What to produce = Images aside, return all the entries exactly.

++++ Data supplied

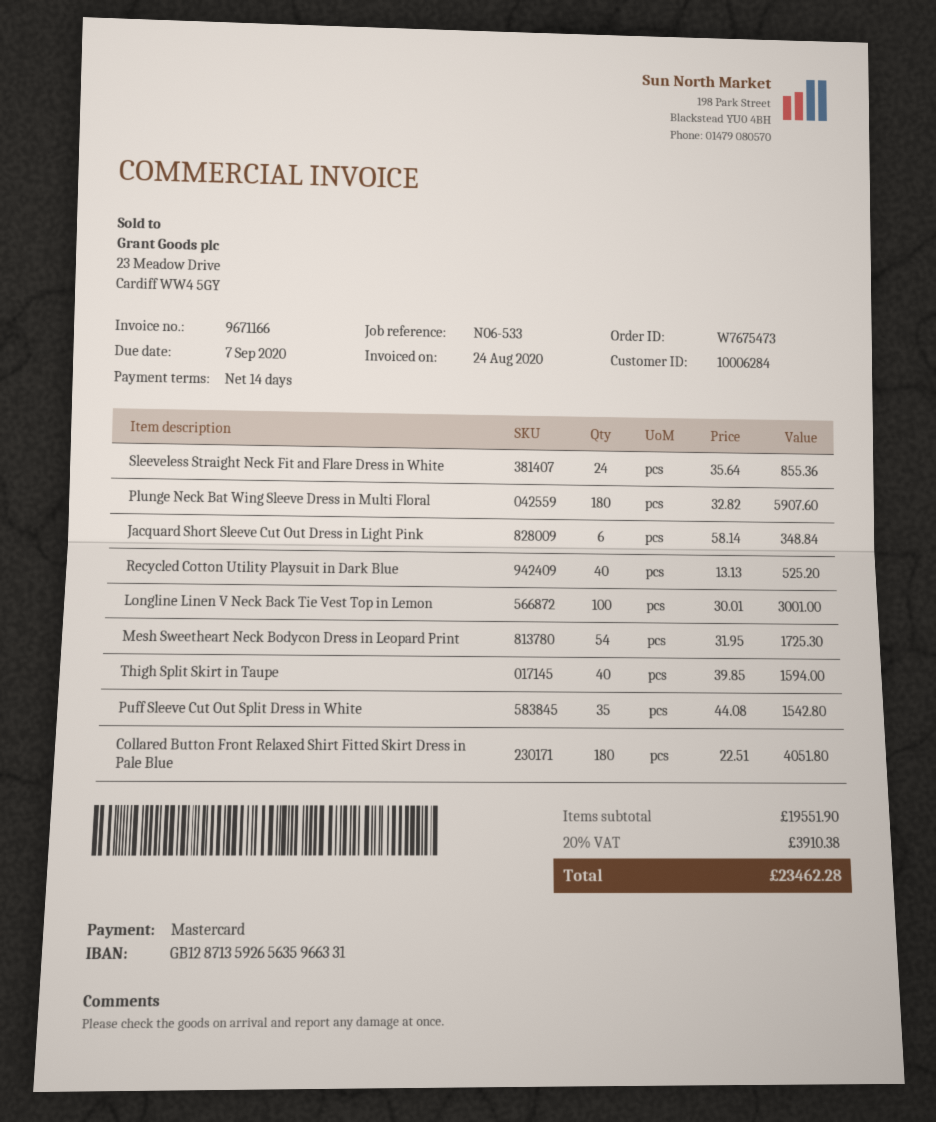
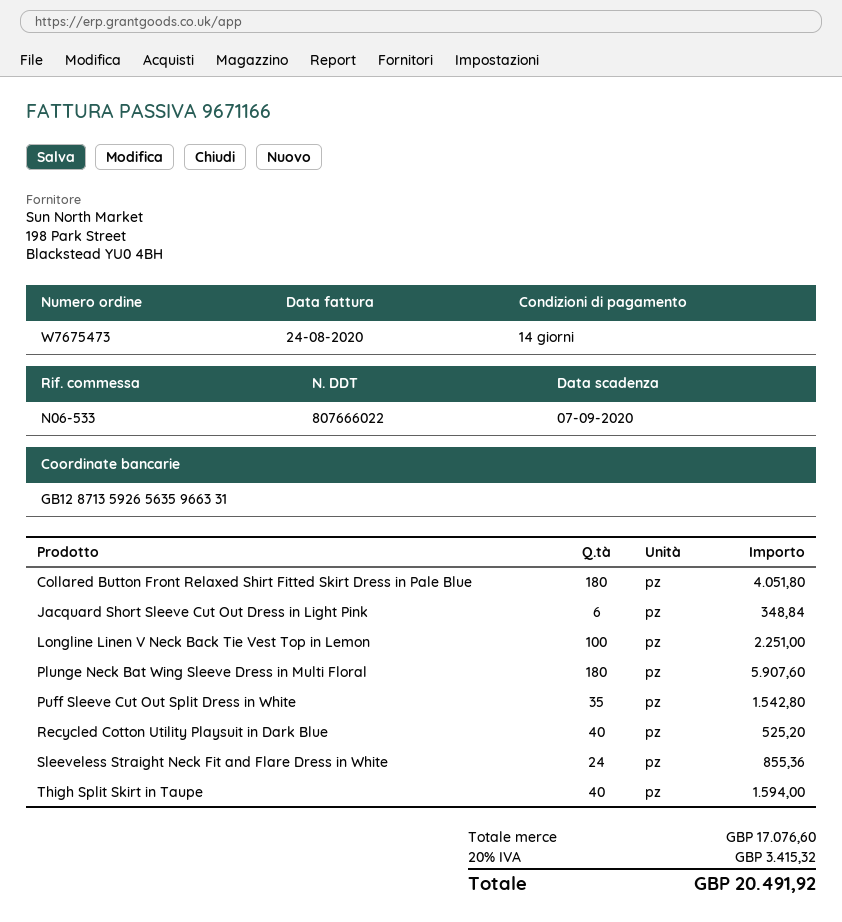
Longline Linen V Neck Back Tie Vest Top in Lemon: 100 for 3001.00 -> 100 for 2251.00
Mesh Sweetheart Neck Bodycon Dress in Leopard Print: 54 for 1725.30 -> none
subtotal: 19551.90 -> 17076.60
tax: 20% = 3910.38 -> 20% = 3415.32
total: 23462.28 -> 20491.92

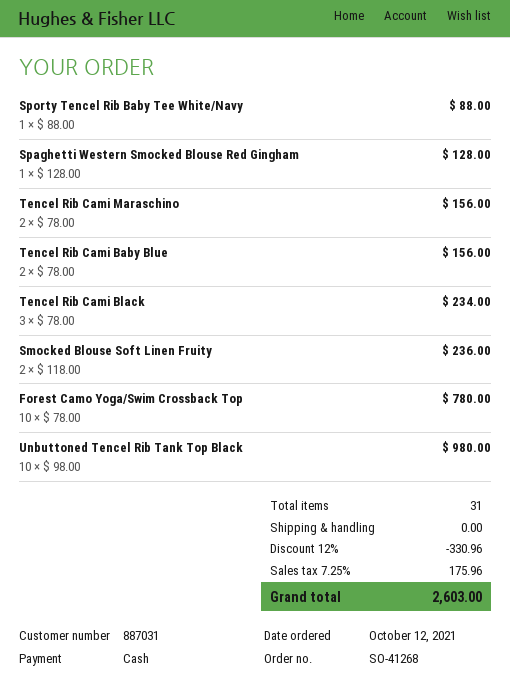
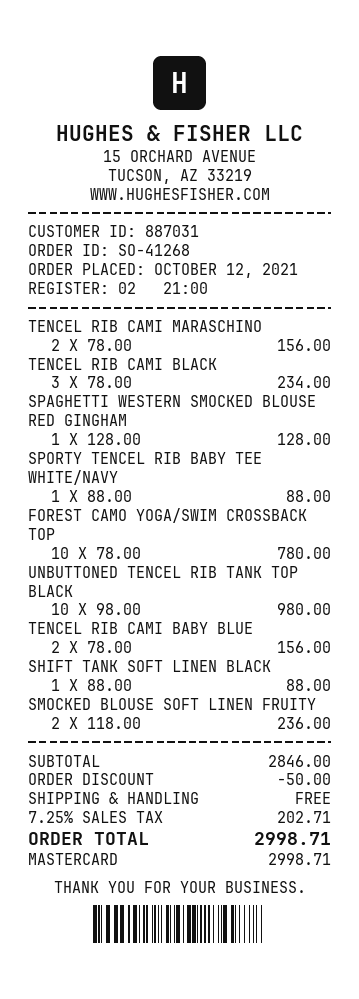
payment method: cash -> Mastercard
SHIFT TANK SOFT LINEN BLACK: none -> 1 x 88.00 = 88.00
discount: 330.96 -> 50.00
tax: 7.25% = 175.96 -> 7.25% = 202.71
total: 2603.00 -> 2998.71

++++++++

The answer =
Longline Linen V Neck Back Tie Vest Top in Lemon: 100 for 3001.00 -> 100 for 2251.00
Mesh Sweetheart Neck Bodycon Dress in Leopard Print: 54 for 1725.30 -> none
subtotal: 19551.90 -> 17076.60
tax: 20% = 3910.38 -> 20% = 3415.32
total: 23462.28 -> 20491.92

payment method: cash -> Mastercard
SHIFT TANK SOFT LINEN BLACK: none -> 1 x 88.00 = 88.00
discount: 330.96 -> 50.00
tax: 7.25% = 175.96 -> 7.25% = 202.71
total: 2603.00 -> 2998.71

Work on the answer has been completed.